Source data
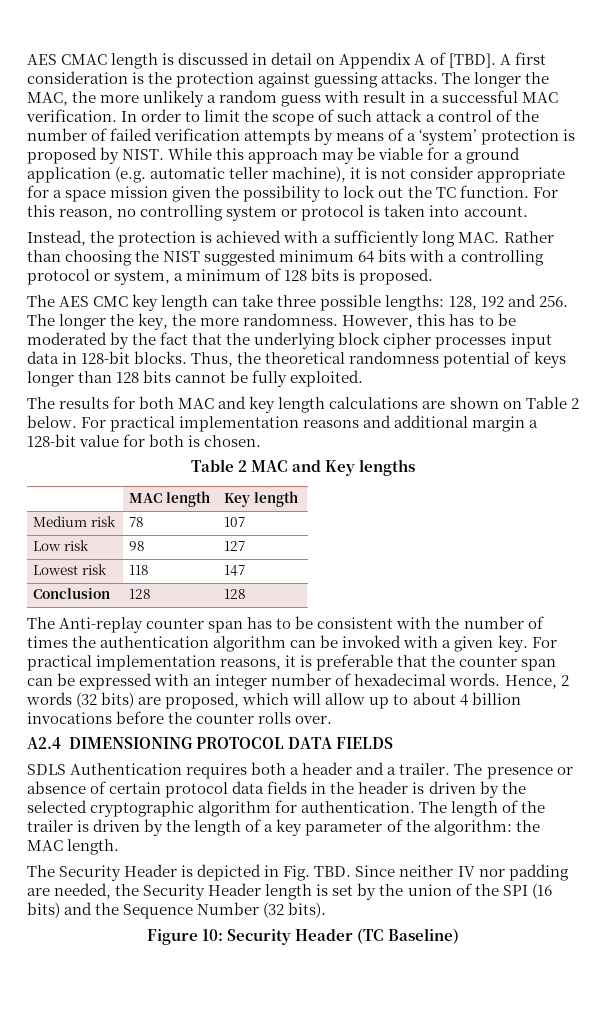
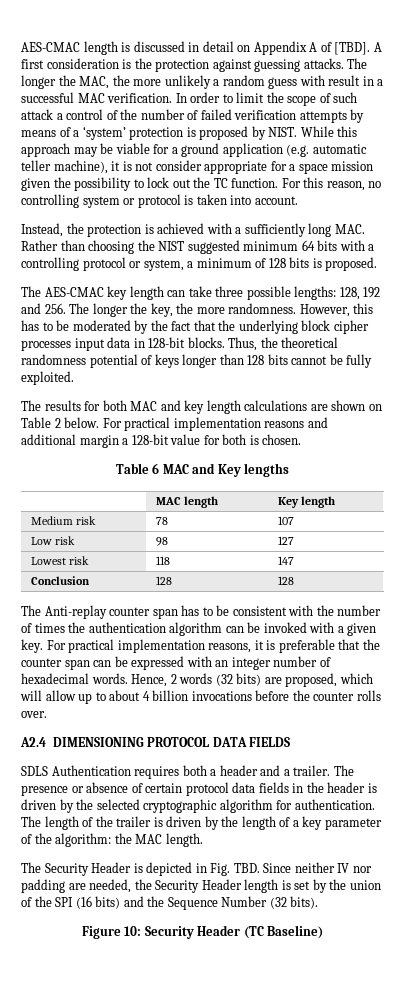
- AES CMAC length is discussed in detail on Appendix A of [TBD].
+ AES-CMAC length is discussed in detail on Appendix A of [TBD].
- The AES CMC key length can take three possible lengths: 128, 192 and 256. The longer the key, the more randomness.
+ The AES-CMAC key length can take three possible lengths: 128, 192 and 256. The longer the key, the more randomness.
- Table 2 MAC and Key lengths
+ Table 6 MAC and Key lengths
---
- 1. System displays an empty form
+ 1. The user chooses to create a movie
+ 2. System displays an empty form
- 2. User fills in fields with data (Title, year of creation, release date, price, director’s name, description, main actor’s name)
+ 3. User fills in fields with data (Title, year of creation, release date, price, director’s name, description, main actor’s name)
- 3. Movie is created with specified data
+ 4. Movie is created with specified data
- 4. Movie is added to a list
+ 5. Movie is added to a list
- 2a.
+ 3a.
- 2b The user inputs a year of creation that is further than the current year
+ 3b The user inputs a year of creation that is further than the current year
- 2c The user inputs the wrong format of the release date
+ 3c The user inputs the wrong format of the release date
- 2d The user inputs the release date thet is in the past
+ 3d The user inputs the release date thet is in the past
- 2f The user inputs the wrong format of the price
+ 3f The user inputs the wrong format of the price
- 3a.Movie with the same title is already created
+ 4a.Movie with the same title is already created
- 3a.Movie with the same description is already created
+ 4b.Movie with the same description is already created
* * *
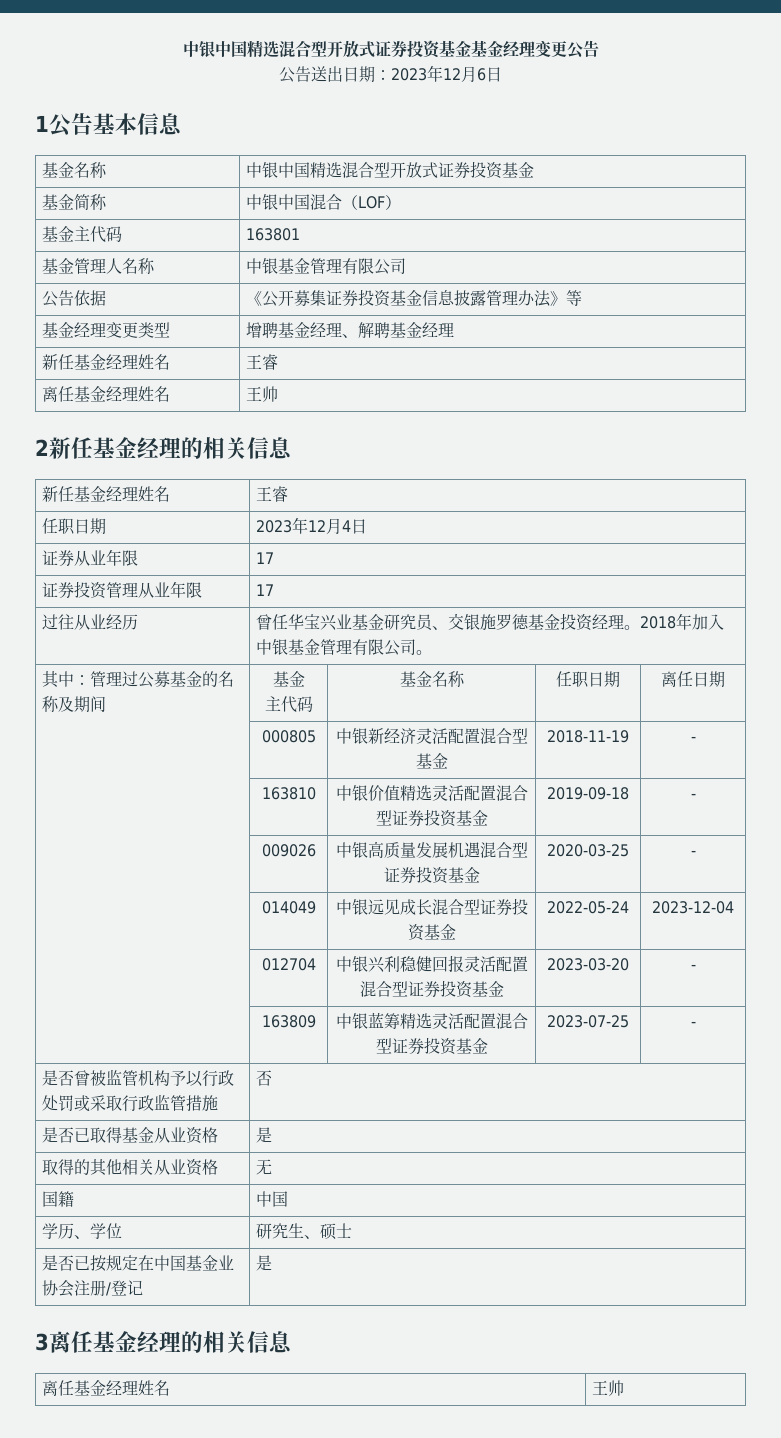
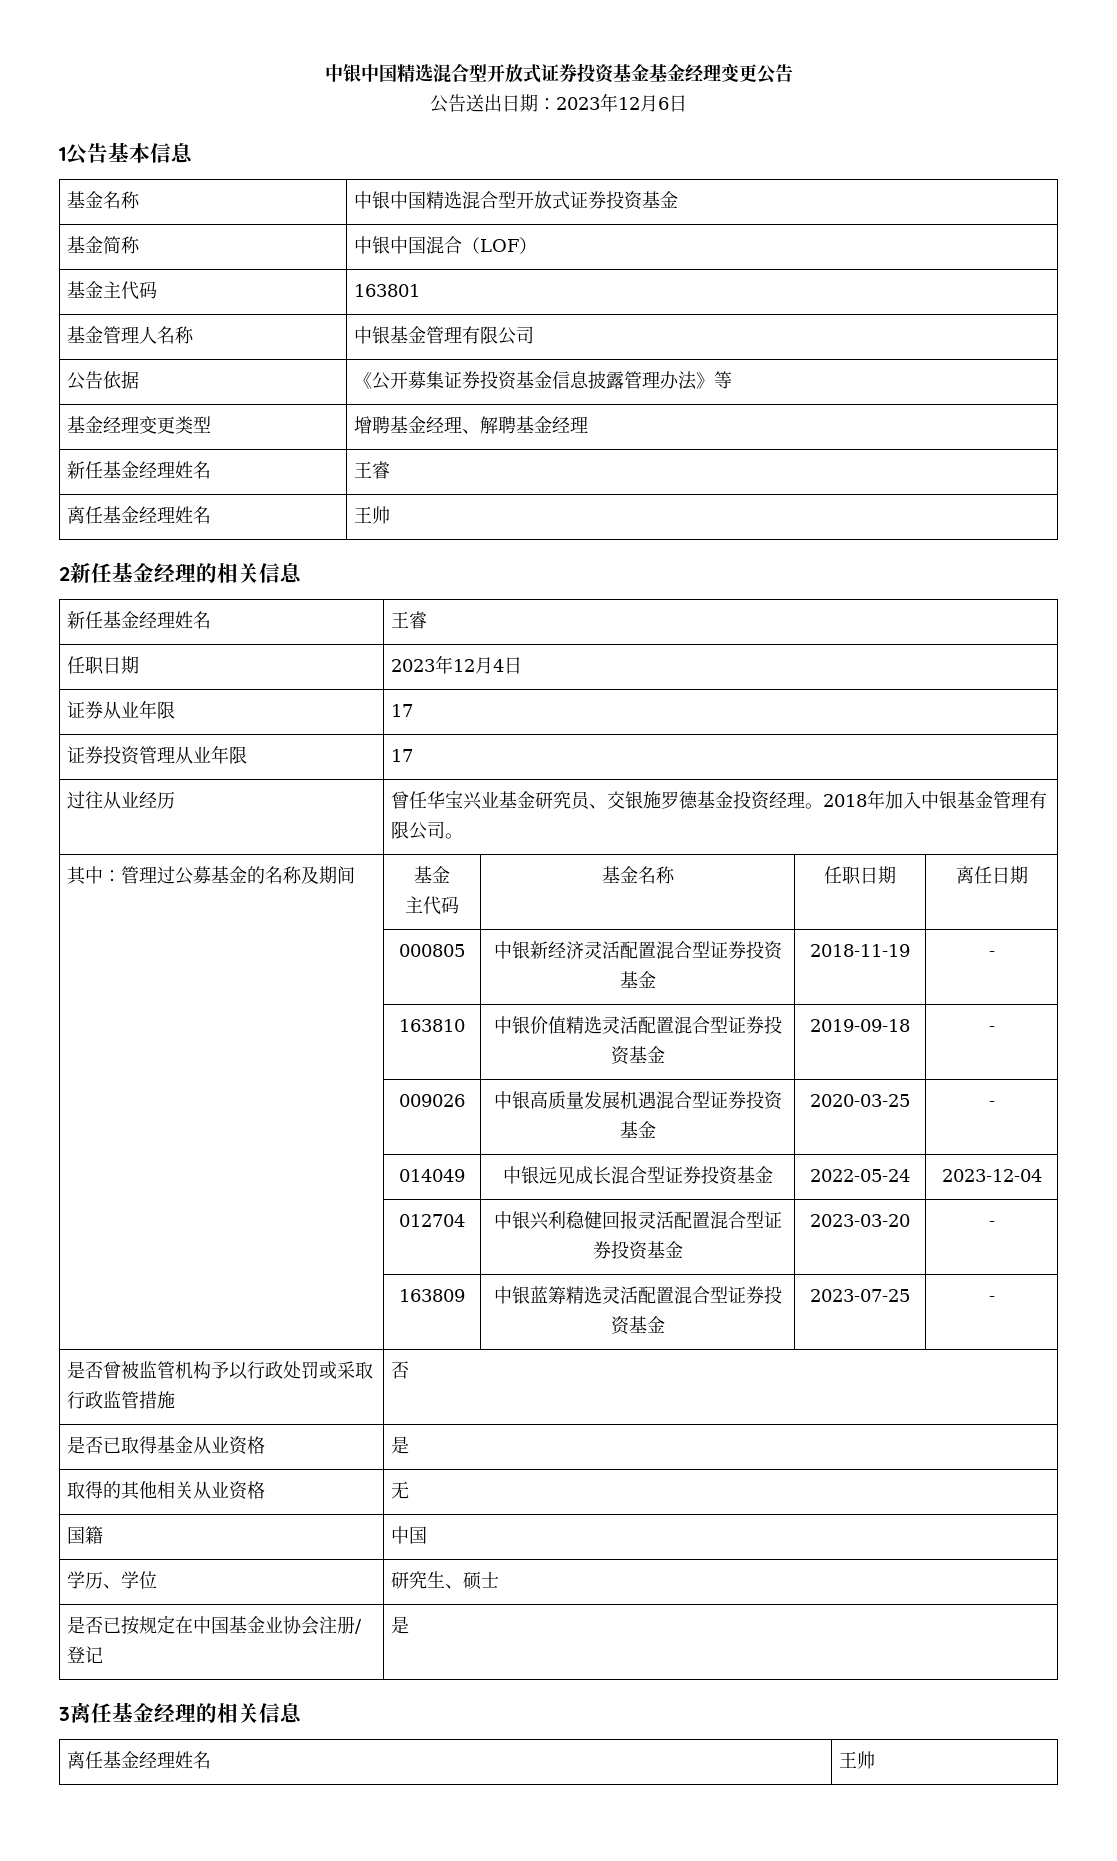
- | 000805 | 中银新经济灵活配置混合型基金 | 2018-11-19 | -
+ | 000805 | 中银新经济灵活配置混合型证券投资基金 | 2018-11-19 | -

Task to complete
Search the lines above for the string "year", then show every one that has it.

Task output
- 2. User fills in fields with data (Title, year of creation, release date, price, director’s name, description, main actor’s name)
+ 3. User fills in fields with data (Title, year of creation, release date, price, director’s name, description, main actor’s name)
- 2b The user inputs a year of creation that is further than the current year
+ 3b The user inputs a year of creation that is further than the current year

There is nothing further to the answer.